* **Information provided**
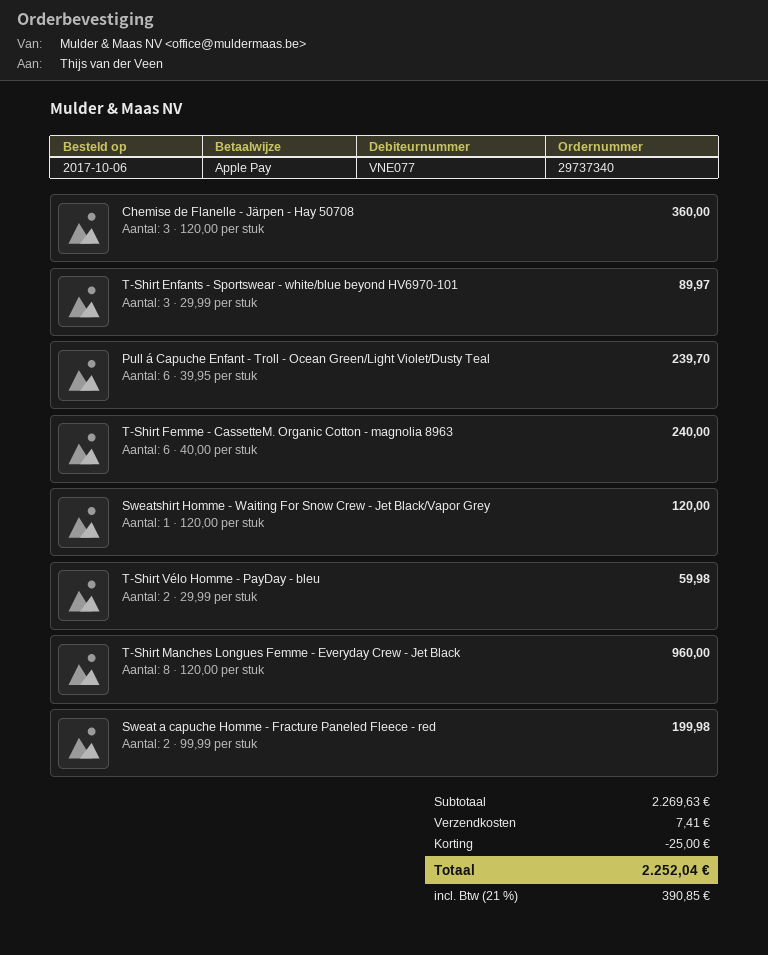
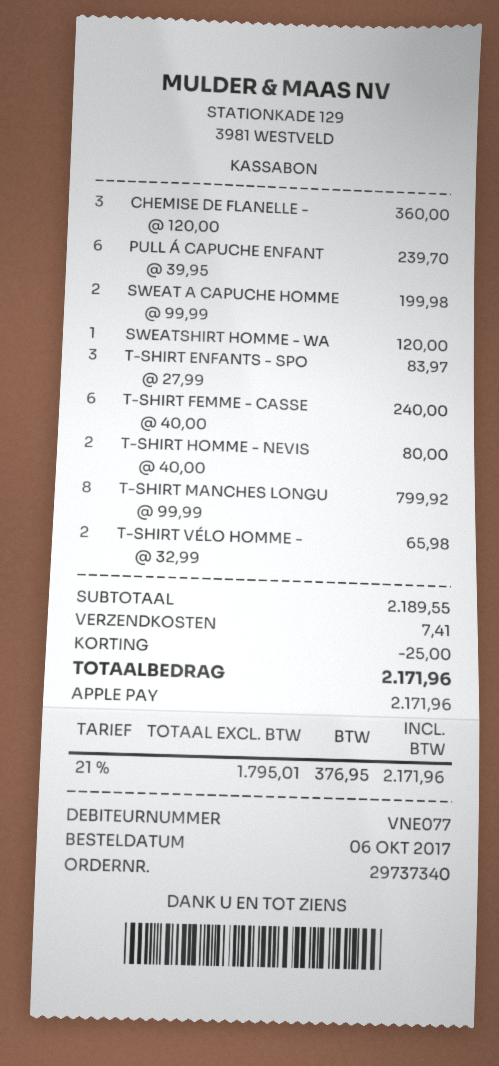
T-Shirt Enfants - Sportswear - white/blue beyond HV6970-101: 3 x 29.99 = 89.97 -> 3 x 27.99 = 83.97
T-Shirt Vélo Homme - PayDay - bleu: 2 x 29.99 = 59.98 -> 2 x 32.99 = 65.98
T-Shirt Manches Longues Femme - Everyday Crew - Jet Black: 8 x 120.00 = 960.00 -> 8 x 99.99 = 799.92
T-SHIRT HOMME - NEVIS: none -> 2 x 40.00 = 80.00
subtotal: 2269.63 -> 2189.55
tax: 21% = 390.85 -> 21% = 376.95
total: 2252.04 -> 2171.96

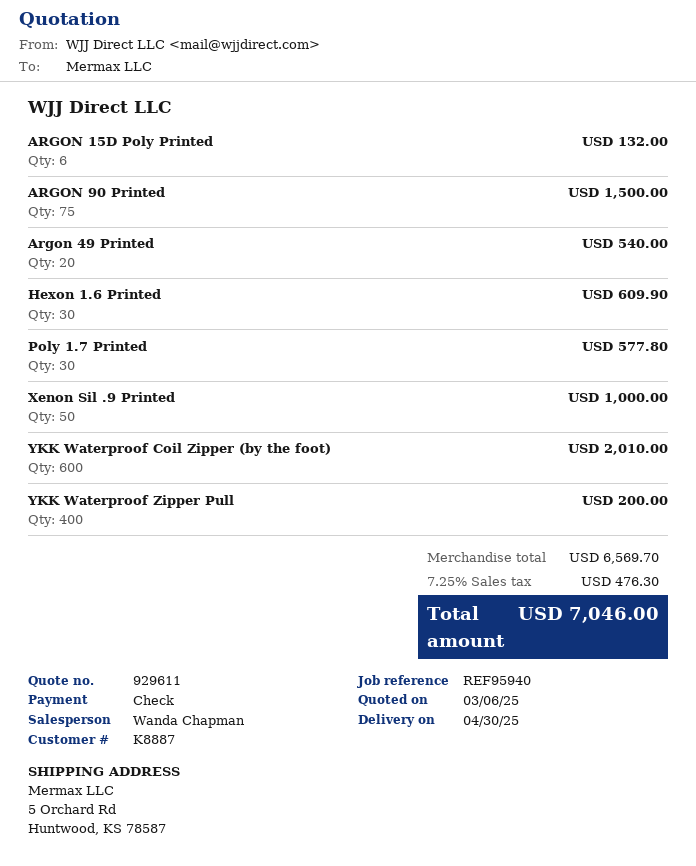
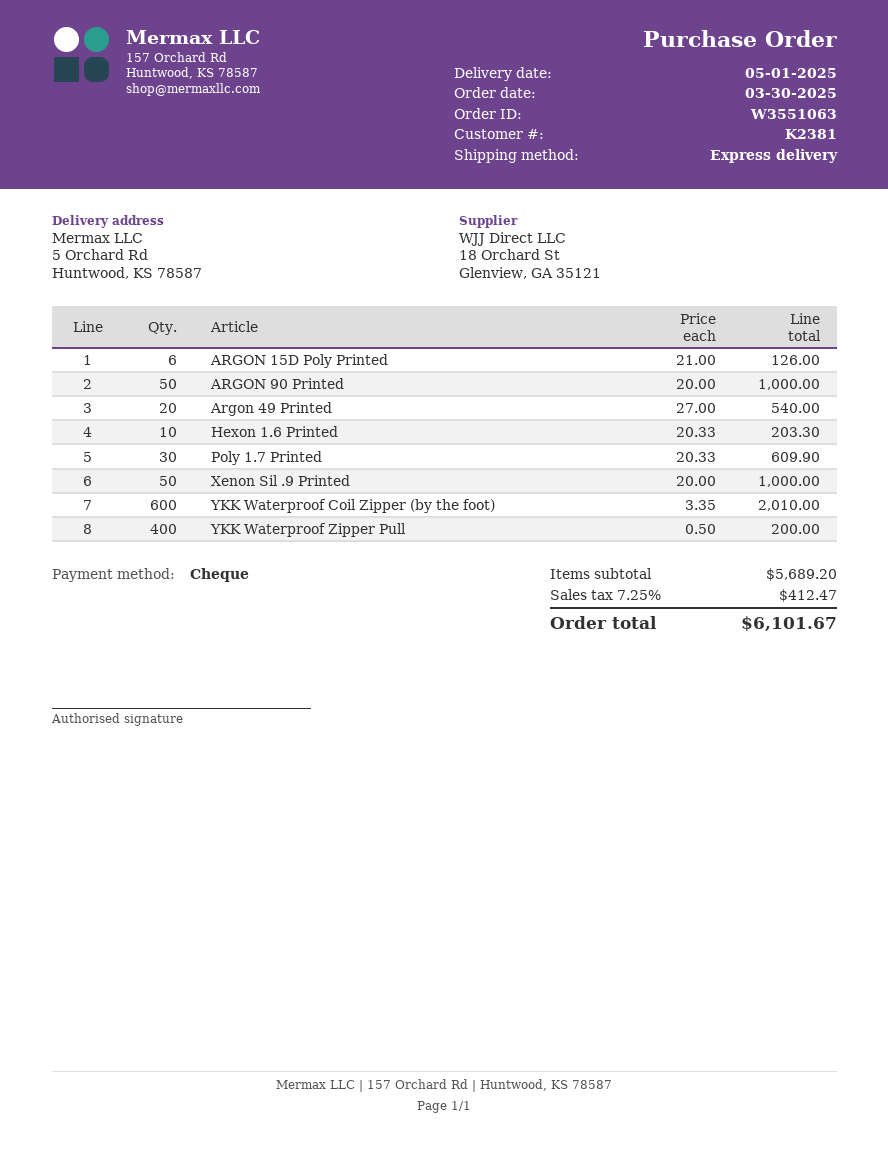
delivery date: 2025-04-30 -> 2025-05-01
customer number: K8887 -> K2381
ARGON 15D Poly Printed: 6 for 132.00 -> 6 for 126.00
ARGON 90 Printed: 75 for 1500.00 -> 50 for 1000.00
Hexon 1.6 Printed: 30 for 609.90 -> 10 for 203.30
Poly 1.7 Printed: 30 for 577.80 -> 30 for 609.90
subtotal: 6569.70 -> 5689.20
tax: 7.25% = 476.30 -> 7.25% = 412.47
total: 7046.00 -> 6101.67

* **Exercise directions**
Could the data above be copied out exactly, with no pictures kept?

* **Solution to the problem**
T-Shirt Enfants - Sportswear - white/blue beyond HV6970-101: 3 x 29.99 = 89.97 -> 3 x 27.99 = 83.97
T-Shirt Vélo Homme - PayDay - bleu: 2 x 29.99 = 59.98 -> 2 x 32.99 = 65.98
T-Shirt Manches Longues Femme - Everyday Crew - Jet Black: 8 x 120.00 = 960.00 -> 8 x 99.99 = 799.92
T-SHIRT HOMME - NEVIS: none -> 2 x 40.00 = 80.00
subtotal: 2269.63 -> 2189.55
tax: 21% = 390.85 -> 21% = 376.95
total: 2252.04 -> 2171.96

delivery date: 2025-04-30 -> 2025-05-01
customer number: K8887 -> K2381
ARGON 15D Poly Printed: 6 for 132.00 -> 6 for 126.00
ARGON 90 Printed: 75 for 1500.00 -> 50 for 1000.00
Hexon 1.6 Printed: 30 for 609.90 -> 10 for 203.30
Poly 1.7 Printed: 30 for 577.80 -> 30 for 609.90
subtotal: 6569.70 -> 5689.20
tax: 7.25% = 476.30 -> 7.25% = 412.47
total: 7046.00 -> 6101.67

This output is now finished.